• **WHAT IS BEING ASKED**
Exclude images and print all the records verbatim.

• **INPUT RECORDS**
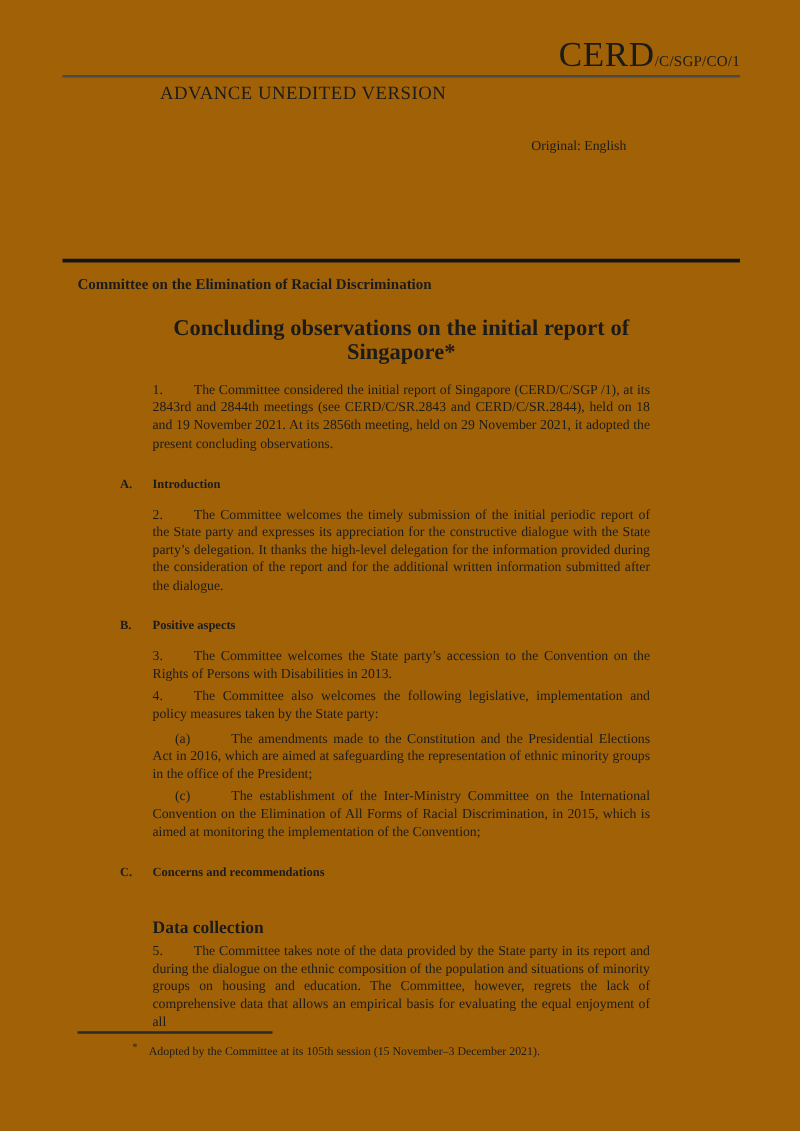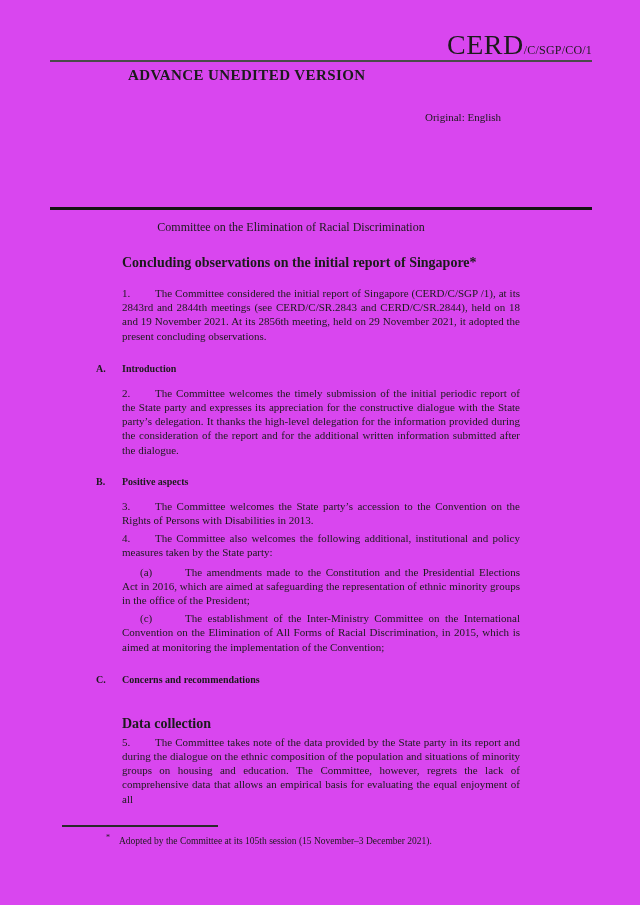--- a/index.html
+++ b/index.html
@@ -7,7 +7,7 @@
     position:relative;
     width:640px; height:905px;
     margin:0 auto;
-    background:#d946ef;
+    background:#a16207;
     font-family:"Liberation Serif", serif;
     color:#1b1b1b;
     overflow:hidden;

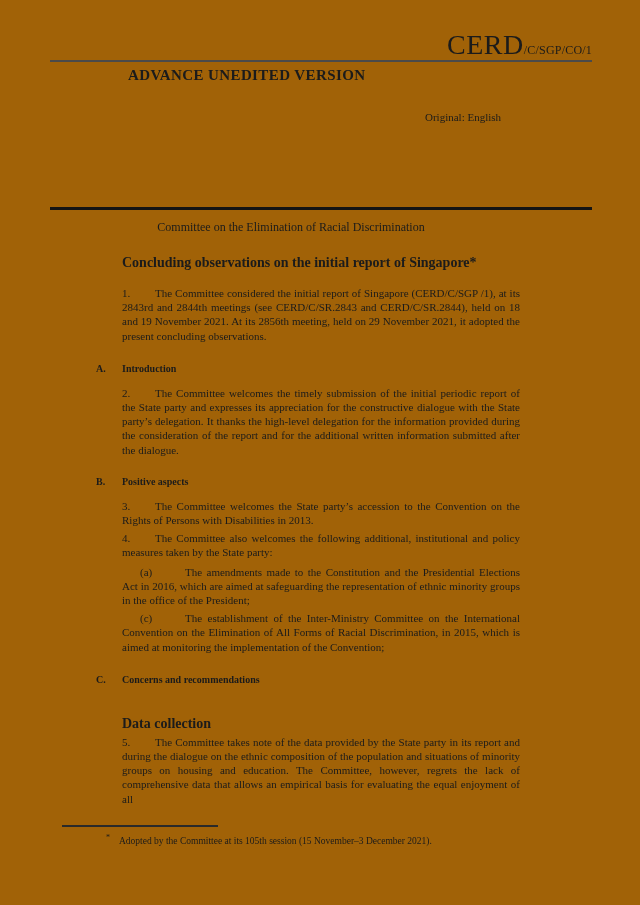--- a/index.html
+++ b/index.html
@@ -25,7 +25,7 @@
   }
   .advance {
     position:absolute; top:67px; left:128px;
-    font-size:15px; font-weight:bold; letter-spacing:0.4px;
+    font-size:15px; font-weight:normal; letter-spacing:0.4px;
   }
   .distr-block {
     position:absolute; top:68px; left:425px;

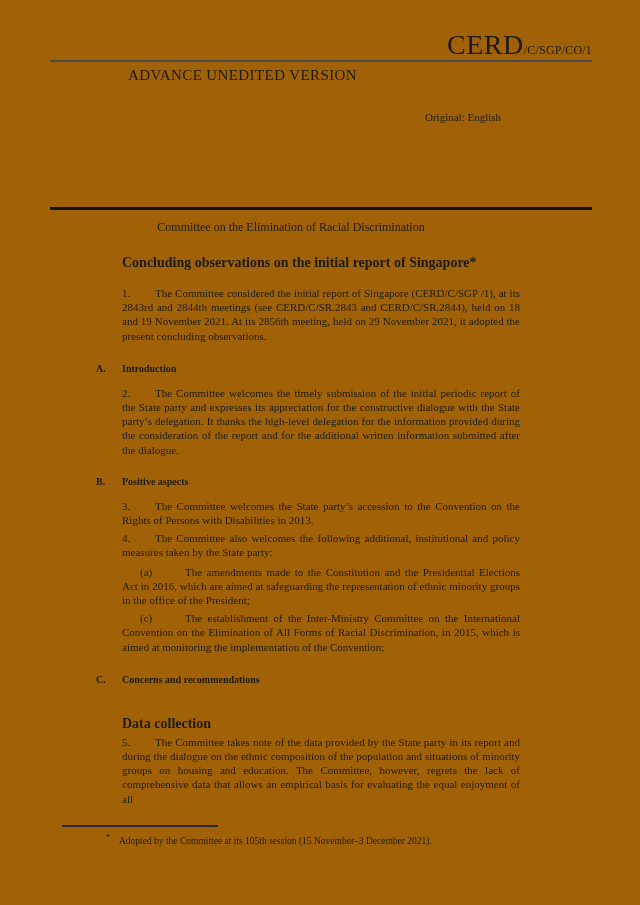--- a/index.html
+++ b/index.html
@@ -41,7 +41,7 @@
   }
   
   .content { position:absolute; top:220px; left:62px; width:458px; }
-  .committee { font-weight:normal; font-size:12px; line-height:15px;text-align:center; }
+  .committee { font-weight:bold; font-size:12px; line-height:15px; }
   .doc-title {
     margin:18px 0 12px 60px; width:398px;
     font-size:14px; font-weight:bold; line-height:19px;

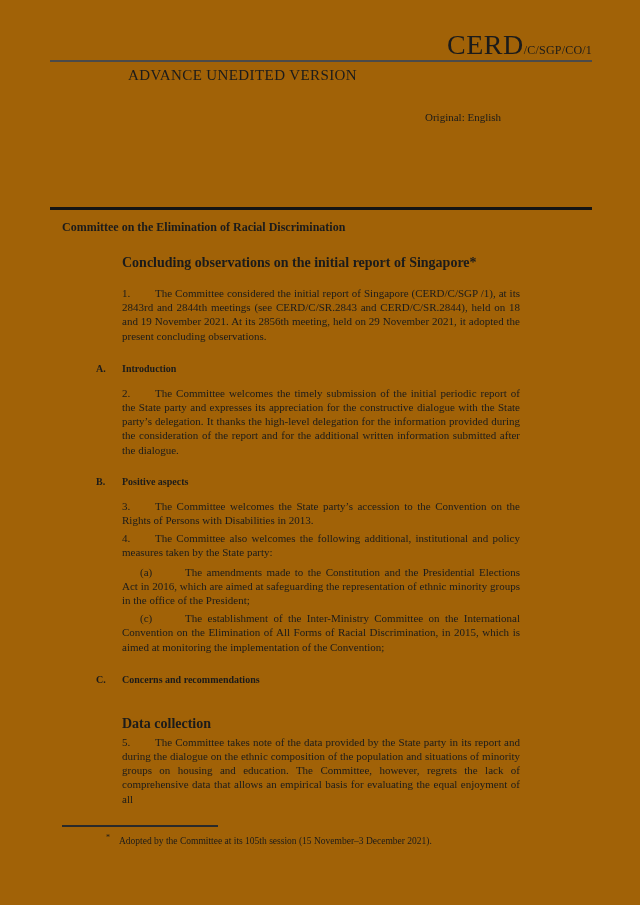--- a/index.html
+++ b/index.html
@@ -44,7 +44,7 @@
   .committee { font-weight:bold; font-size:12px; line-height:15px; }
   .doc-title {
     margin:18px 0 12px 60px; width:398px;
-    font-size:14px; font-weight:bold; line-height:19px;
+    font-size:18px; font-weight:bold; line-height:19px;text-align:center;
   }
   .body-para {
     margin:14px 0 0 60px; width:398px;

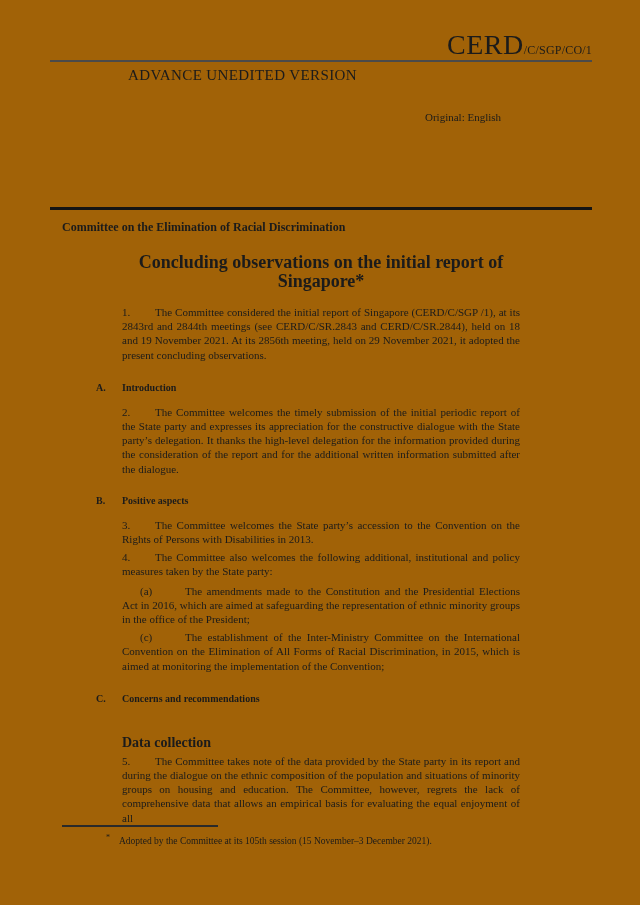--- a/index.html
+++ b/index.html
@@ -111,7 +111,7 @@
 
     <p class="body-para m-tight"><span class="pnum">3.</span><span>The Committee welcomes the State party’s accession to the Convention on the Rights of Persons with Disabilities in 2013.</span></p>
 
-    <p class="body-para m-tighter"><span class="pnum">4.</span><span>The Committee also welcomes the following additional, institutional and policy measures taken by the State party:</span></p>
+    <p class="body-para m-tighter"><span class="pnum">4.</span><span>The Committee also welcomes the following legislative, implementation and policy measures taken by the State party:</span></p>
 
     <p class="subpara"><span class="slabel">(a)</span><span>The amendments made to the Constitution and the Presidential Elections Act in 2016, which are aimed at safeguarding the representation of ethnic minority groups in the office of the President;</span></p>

• **ANSWER AREA**
--- a/index.html
+++ b/index.html
@@ -7,7 +7,7 @@
     position:relative;
     width:640px; height:905px;
     margin:0 auto;
-    background:#d946ef;
+    background:#a16207;
     font-family:"Liberation Serif", serif;
     color:#1b1b1b;
     overflow:hidden;

--- a/index.html
+++ b/index.html
@@ -25,7 +25,7 @@
   }
   .advance {
     position:absolute; top:67px; left:128px;
-    font-size:15px; font-weight:bold; letter-spacing:0.4px;
+    font-size:15px; font-weight:normal; letter-spacing:0.4px;
   }
   .distr-block {
     position:absolute; top:68px; left:425px;

--- a/index.html
+++ b/index.html
@@ -41,7 +41,7 @@
   }
   
   .content { position:absolute; top:220px; left:62px; width:458px; }
-  .committee { font-weight:normal; font-size:12px; line-height:15px;text-align:center; }
+  .committee { font-weight:bold; font-size:12px; line-height:15px; }
   .doc-title {
     margin:18px 0 12px 60px; width:398px;
     font-size:14px; font-weight:bold; line-height:19px;

--- a/index.html
+++ b/index.html
@@ -44,7 +44,7 @@
   .committee { font-weight:bold; font-size:12px; line-height:15px; }
   .doc-title {
     margin:18px 0 12px 60px; width:398px;
-    font-size:14px; font-weight:bold; line-height:19px;
+    font-size:18px; font-weight:bold; line-height:19px;text-align:center;
   }
   .body-para {
     margin:14px 0 0 60px; width:398px;

--- a/index.html
+++ b/index.html
@@ -111,7 +111,7 @@
 
     <p class="body-para m-tight"><span class="pnum">3.</span><span>The Committee welcomes the State party’s accession to the Convention on the Rights of Persons with Disabilities in 2013.</span></p>
 
-    <p class="body-para m-tighter"><span class="pnum">4.</span><span>The Committee also welcomes the following additional, institutional and policy measures taken by the State party:</span></p>
+    <p class="body-para m-tighter"><span class="pnum">4.</span><span>The Committee also welcomes the following legislative, implementation and policy measures taken by the State party:</span></p>
 
     <p class="subpara"><span class="slabel">(a)</span><span>The amendments made to the Constitution and the Presidential Elections Act in 2016, which are aimed at safeguarding the representation of ethnic minority groups in the office of the President;</span></p>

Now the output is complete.